Web page edit records:
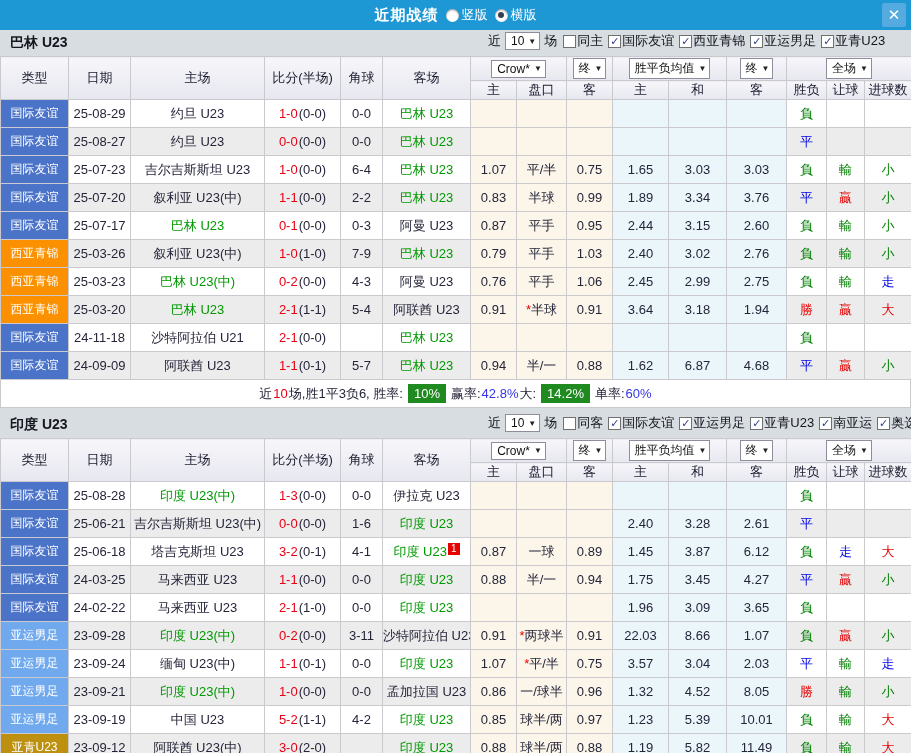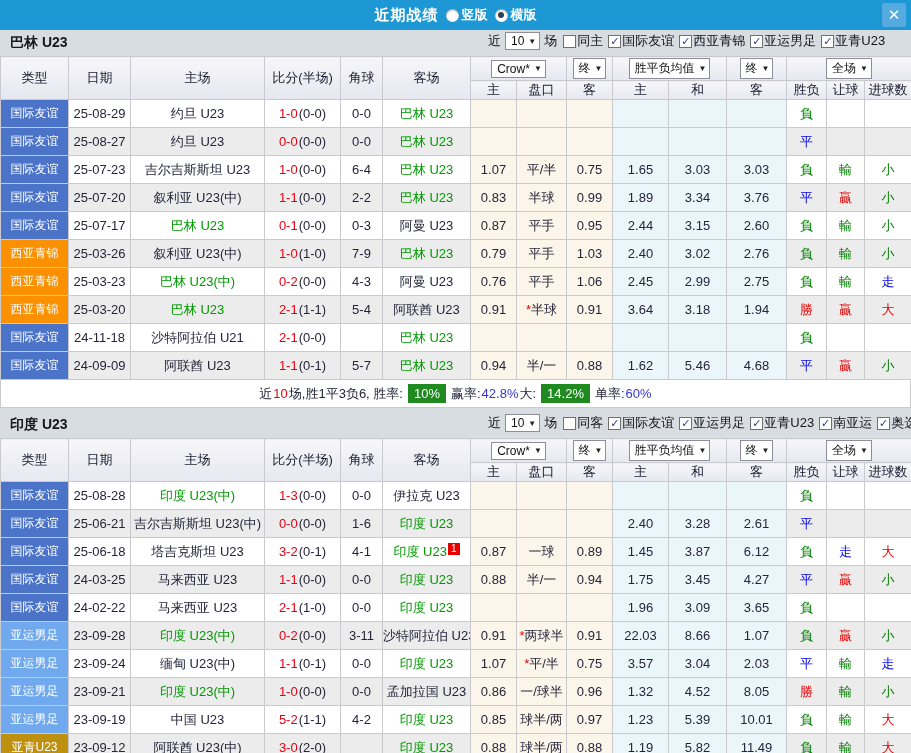--- a/index.html
+++ b/index.html
@@ -3,21 +3,21 @@
 <meta charset="utf-8">
 <style>
   * { margin:0; padding:0; box-sizing:border-box; }
   html,body { width:911px; height:753px; overflow:hidden; background:#D8DDE2;
     font-family:"Liberation Sans","DejaVu Sans",sans-serif; }
   
   .titlebar { position:relative; height:30px; background:#1E98D4; display:flex;
     align-items:center; justify-content:center; }
   .titlegrp { display:flex; align-items:center; gap:7px; }
   .wtitle { color:#fff; font-size:15px; font-weight:bold; letter-spacing:1px; }
-  .radio { display:inline-flex; align-items:center; gap:3px; color:#fff; font-size:13px; cursor:default;font-weight:bold; }
+  .radio { display:inline-flex; align-items:center; gap:3px; color:#fff; font-size:13px; cursor:default; }
   .rdot { width:13px; height:13px; border-radius:50%; background:#fff; display:inline-block;
     box-shadow:inset 0 1px 2px rgba(0,0,0,.4); position:relative; }
   .rdot.on::after { content:""; position:absolute; left:3.5px; top:3.5px; width:6px; height:6px;
     border-radius:50%; background:#33404F; }
   .closebtn { position:absolute; right:5px; top:3px; width:24px; height:24px; background:#55AADF;
     color:#fff; font-size:15px; font-weight:bold; text-align:center; line-height:24px; border-radius:2px; }
   
   .filterbar { position:relative; height:26px; }
   .team { position:absolute; left:10px; top:4px; font-weight:bold; font-size:14px; color:#15161E; }
   .filters { position:absolute; left:487px; top:2px; display:flex; align-items:center; gap:3px;
@@ -321,21 +321,21 @@
           <td class="tdtype" style="background: rgb(75, 116, 201);">国际友谊</td>
           <td>24-09-09</td>
           <td><span>阿联酋 U23</span></td>
           <td><span style="color: rgb(230, 0, 18);">1-1</span><span class="half">(0-1)</span></td>
           <td>5-7</td>
           <td><span style="color: rgb(0, 153, 0);">巴林 U23</span></td>
           <td class="hcbg">0.94</td>
           <td class="hcbg">半/一</td>
           <td class="hcbg">0.88</td>
           <td class="avgbg">1.62</td>
-          <td class="avgbg">5.46</td>
+          <td class="avgbg">6.87</td>
           <td class="avgbg">4.68</td>
           <td><span style="color: rgb(0, 0, 230);">平</span></td>
           <td><span style="color: rgb(230, 0, 0);">贏</span></td>
           <td><span style="color: rgb(0, 128, 0);">小</span></td>
         </tr>
       </tbody>
     </table>
   <div class="summary">
     <span>近</span>
       <span class="red">10</span>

■ Task to complete
The number of lines containing "span" is all that is wanted; tally them in the data.

■ Finished exercise
8